Je me mêle peut-être de ce qui ne me regarde pas mais, quand même !, je m’interroge. Comment cela se fait-il que cet appel ne fasse aucune allusion au racisme ? Pourquoi alors qu’il « place l’égalité entre hommes et femmes au cœur de son projet », n’évoque-t-il pas également la lutte contre les discriminations raciales ? Pourquoi l’immigration n’y apparaît-elle qu’en passant, à travers la question des « salariés, avec ou sans papiers » ? Pourquoi les injustices à l’égard des nouvelles générations issues de l’immigration ne sont-elles pas mentionnées (à moins que ce ne soit de manière subliminale à travers les « quartiers populaires »…) ? Pourquoi cet appel fait-il l’impasse sur la « françafrique » et se contente de parler de promotion des « rapports de codéveloppement avec le Sud» ? Pourquoi n’y-t-il rien sur la politique étrangère de la France, son allégeance croissante aux intérêts américains, son soutien à Israël, etc. ? Pourquoi n’y a-t-il pas un mot sur les actuelles colonies françaises ? Pourquoi la « majorité dirigeante » du PS est-elle critiquée juste sur ses « volontés hégémoniques » et ses « tendances au renoncement social libéral » et non sur l’ensemble de ses politiques sur les questions formulées précédemment ?

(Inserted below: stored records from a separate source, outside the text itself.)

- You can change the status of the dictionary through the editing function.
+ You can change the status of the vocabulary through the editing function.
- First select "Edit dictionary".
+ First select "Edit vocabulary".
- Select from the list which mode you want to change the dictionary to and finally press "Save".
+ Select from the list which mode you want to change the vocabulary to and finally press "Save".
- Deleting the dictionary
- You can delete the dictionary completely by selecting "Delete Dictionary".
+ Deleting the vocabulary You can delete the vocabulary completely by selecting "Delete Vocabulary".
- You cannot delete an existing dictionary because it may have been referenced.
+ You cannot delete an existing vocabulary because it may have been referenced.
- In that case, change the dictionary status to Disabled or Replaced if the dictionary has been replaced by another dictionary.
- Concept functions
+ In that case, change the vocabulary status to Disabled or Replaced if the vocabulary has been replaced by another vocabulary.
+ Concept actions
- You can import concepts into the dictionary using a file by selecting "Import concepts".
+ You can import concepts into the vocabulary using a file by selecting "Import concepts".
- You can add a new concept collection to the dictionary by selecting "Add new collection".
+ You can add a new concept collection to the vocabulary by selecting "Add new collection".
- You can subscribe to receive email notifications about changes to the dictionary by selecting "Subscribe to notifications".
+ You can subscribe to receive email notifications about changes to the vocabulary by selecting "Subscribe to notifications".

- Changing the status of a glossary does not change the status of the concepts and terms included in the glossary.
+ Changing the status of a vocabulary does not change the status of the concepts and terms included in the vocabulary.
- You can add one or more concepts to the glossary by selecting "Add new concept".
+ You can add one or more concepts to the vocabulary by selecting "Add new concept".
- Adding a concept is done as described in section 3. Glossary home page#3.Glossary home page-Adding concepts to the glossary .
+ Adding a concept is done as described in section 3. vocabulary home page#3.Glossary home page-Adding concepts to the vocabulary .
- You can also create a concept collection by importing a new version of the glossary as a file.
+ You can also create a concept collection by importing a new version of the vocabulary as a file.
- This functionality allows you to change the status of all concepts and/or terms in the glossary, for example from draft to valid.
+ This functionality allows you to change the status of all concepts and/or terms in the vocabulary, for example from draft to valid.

On est d’autant plus en droit de s’étonner que les rédacteurs de l’appel ont pris soin de préciser que « faute de prendre en compte l’apport des mouvements sociaux et citoyens ayant émergé depuis plusieurs années, le champ des possibles demeurera inévitablement limité : aucune force constituée ne peut rassembler autour d’elle seule. » On pouvait donc supposer qu’ils n’omettraient pas « l’apport » des mouvements qui se sont mobilisés contre le racisme ; ou ceux de l’immigration et des populations qui en sont issues. La surprise est d’autant plus grande que, parmi les 55 signataires, nombreux ont soutenu ces luttes et ont pris des positions fort justes et audacieuses sur les questions que j’ai soulevées. Certains parmi eux ont même signé l’Appel des indigènes en 2005 et – sauf Clémentine Autain – ont résisté aux multiples pressions qui se sont exercées sur eux.

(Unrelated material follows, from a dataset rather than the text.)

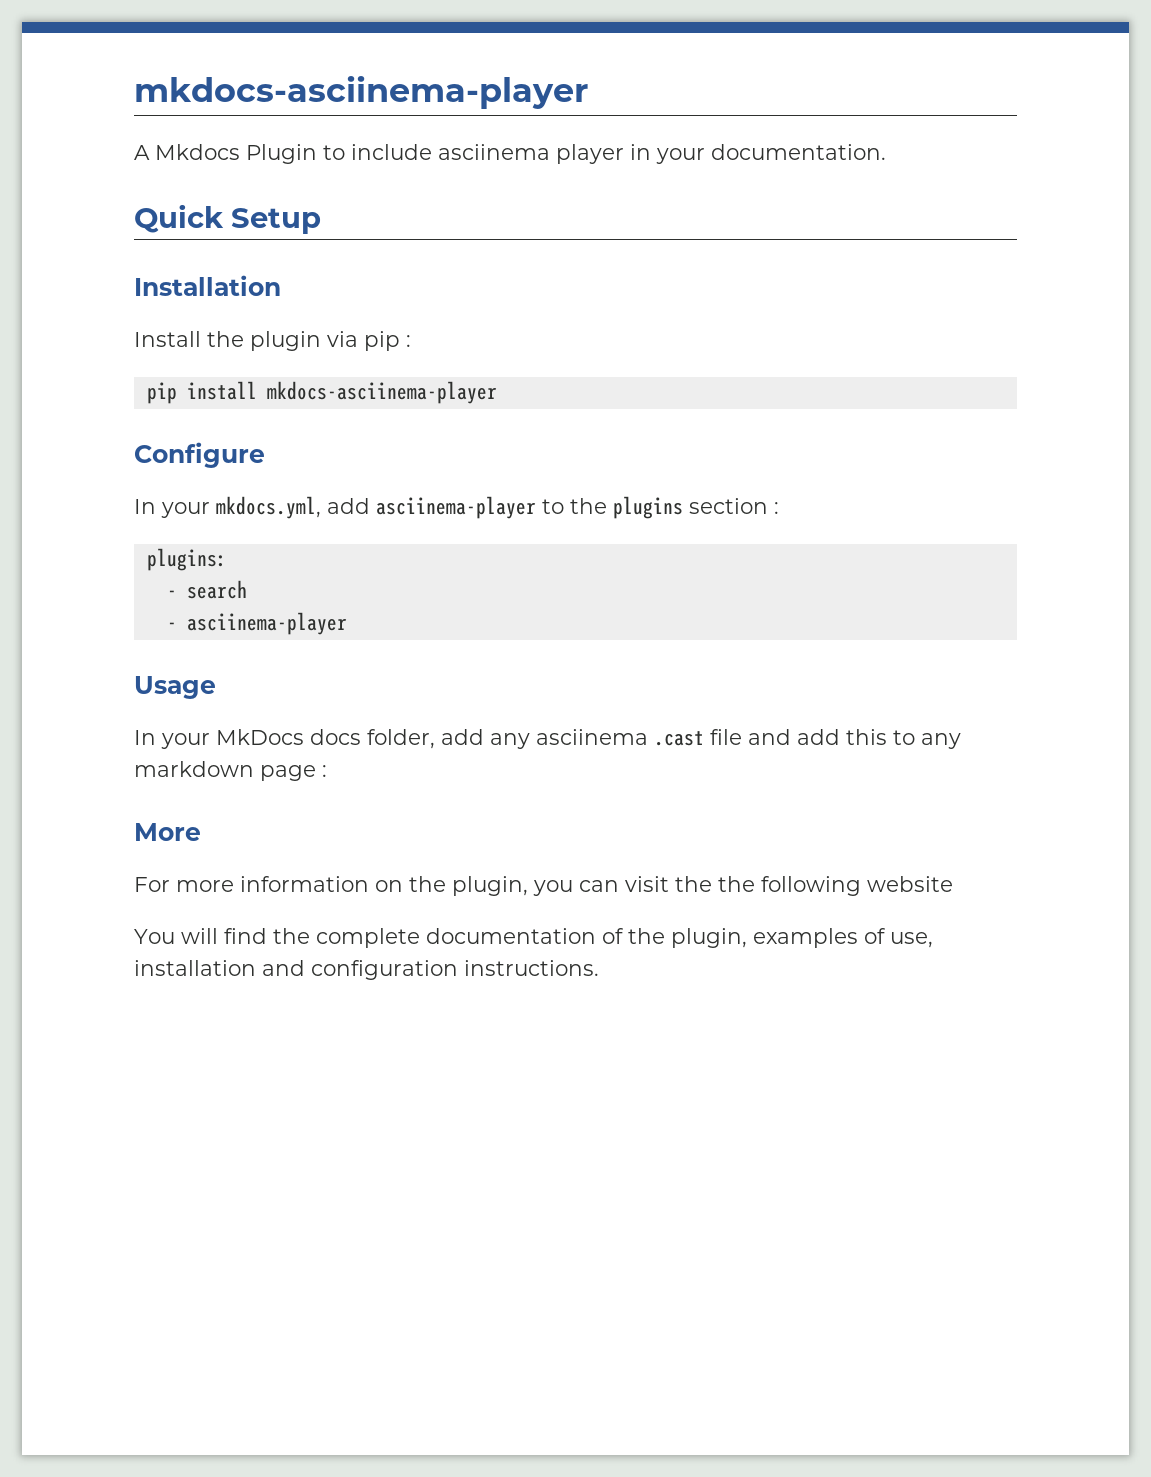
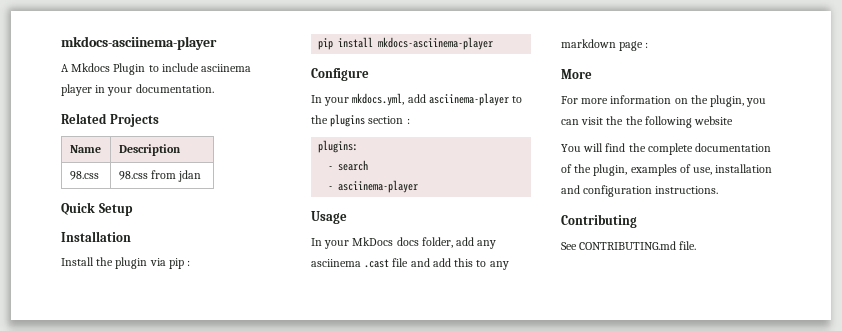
+ Related Projects
+ Name | Description
+ 98.css | 98.css from jdan
+ Contributing
+ See CONTRIBUTING.md file.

Alors que s’est-il passé depuis ? Le racisme aurait-il diminué au point de n’être plus une question fondamentale de la politique française ? Les immigrés se seraient-ils vu reconnaître le droit à ne plus vivre dans la crainte, la précarité et la privation de leurs droits ? Leurs enfants auraient-ils enfin conquis l’égalité réelle qu’ils revendiquent ? Ben non, on s’en doute. Bien au contraire. Sarkozy a été élu pour faire de leurs vies un enfer et il tient ses promesses. Alors ? Alors, on se dit que, décidément, pour s’unifier, la gauche ou la « gauche enfin à gauche » doit s’interdire de soulever les problèmes qui nous concernent au premier chef. Si on avait encore des doutes sur le fait qu’il fallait nous défendre nous-mêmes et constituer notre propre parti politique, eh bien, cet appel conçu par des militants souvent très proches de nous, est là pour nous enlever toute hésitation.

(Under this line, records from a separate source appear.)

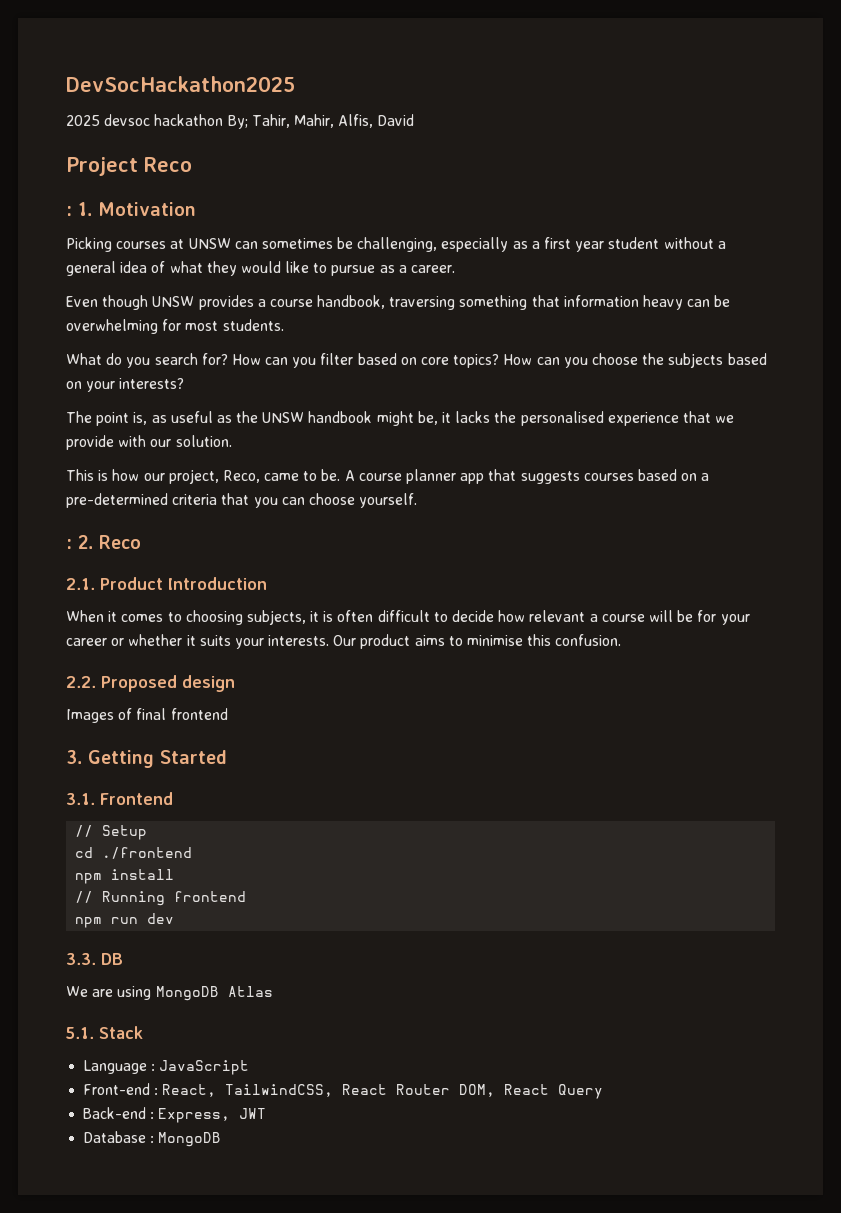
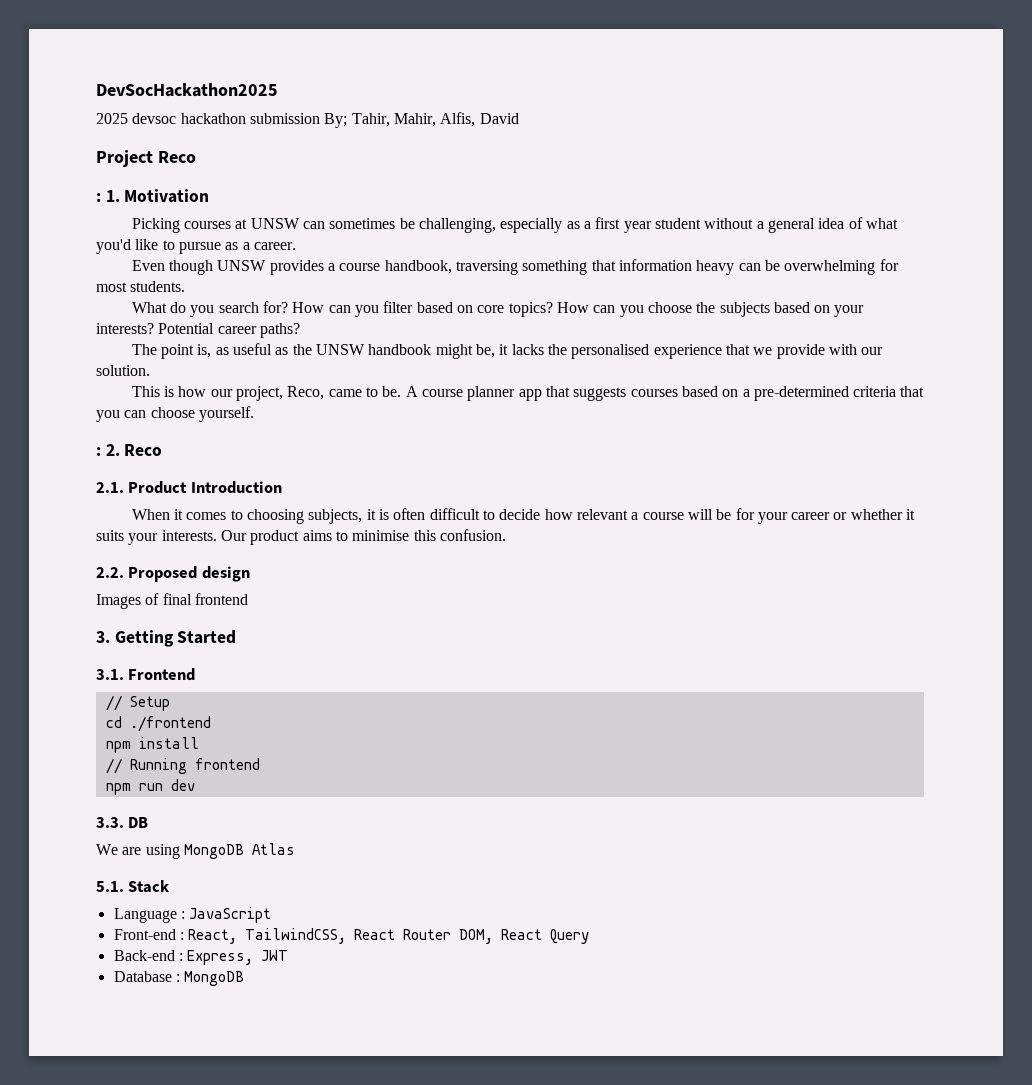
- 2025 devsoc hackathon By; Tahir, Mahir, Alfis, David
+ 2025 devsoc hackathon submission By; Tahir, Mahir, Alfis, David
- Picking courses at UNSW can sometimes be challenging, especially as a first year student without a general idea of what they would like to pursue as a career.
+ Picking courses at UNSW can sometimes be challenging, especially as a first year student without a general idea of what you'd like to pursue as a career.
+ Potential career paths?

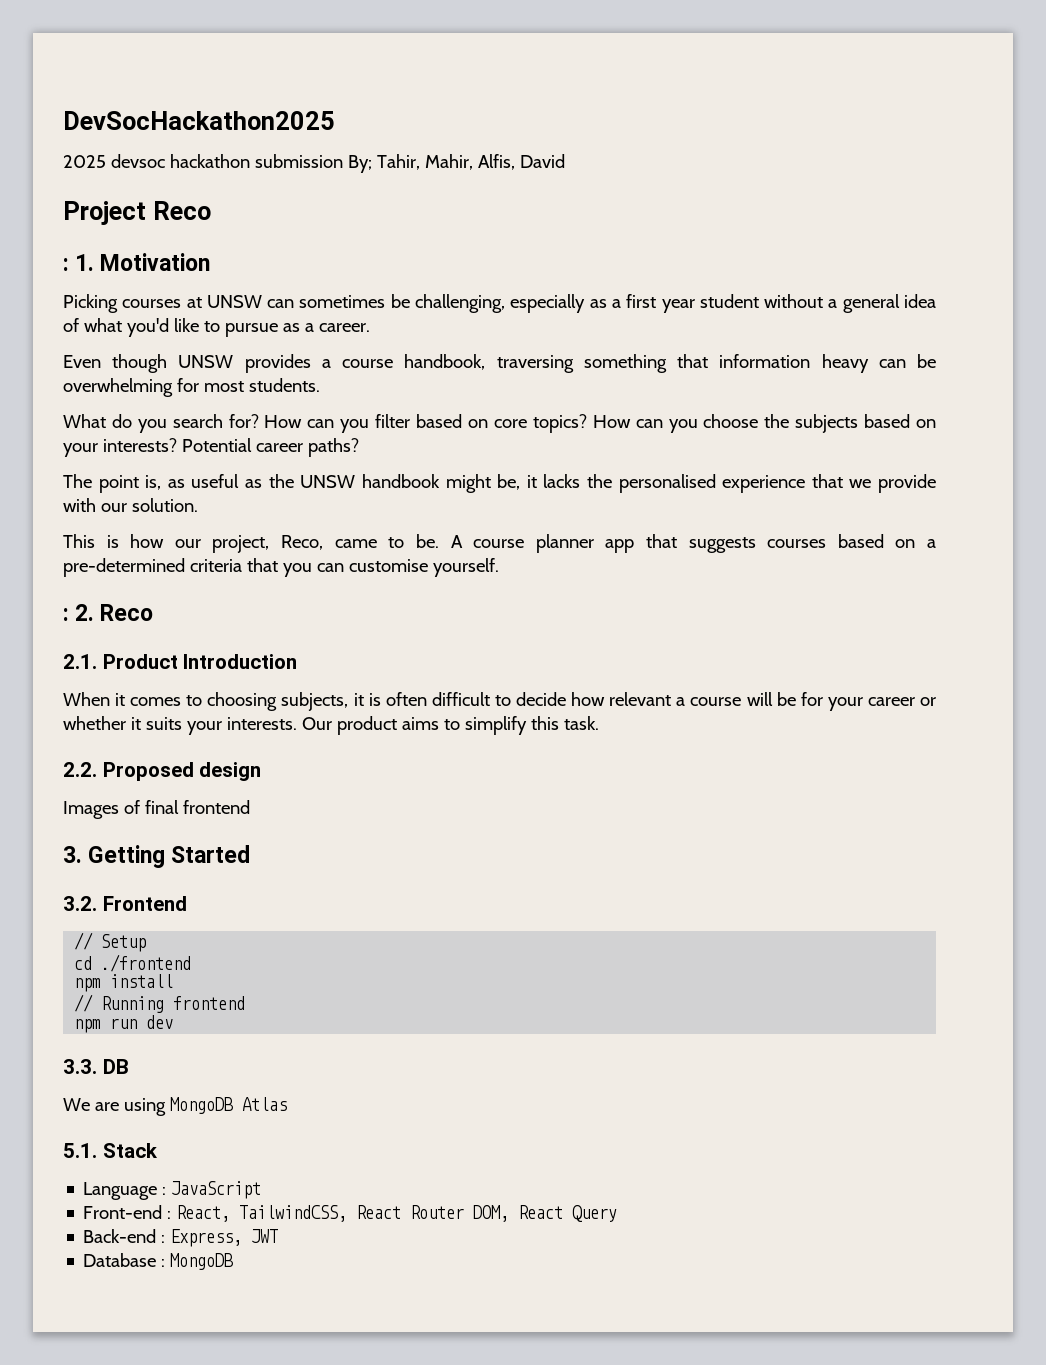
- A course planner app that suggests courses based on a pre-determined criteria that you can choose yourself.
+ A course planner app that suggests courses based on a pre-determined criteria that you can customise yourself.
- Our product aims to minimise this confusion.
+ Our product aims to simplify this task.
- 3.1. Frontend
+ 3.2. Frontend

Par souci d’honnêteté, j’ai voulu en savoir plus et, comme si j’étais un bon journaliste, j’ai réalisé un entretien imaginaire avec un signataire imaginaire et néanmoins représentatif. Je vous livre, sans modifications aucunes, ses réponses pour que vous vous fassiez une opinion en toute objectivité.

Question : Je trouve votre critique du PS plutôt prudente. Qu’en pensez-vous ?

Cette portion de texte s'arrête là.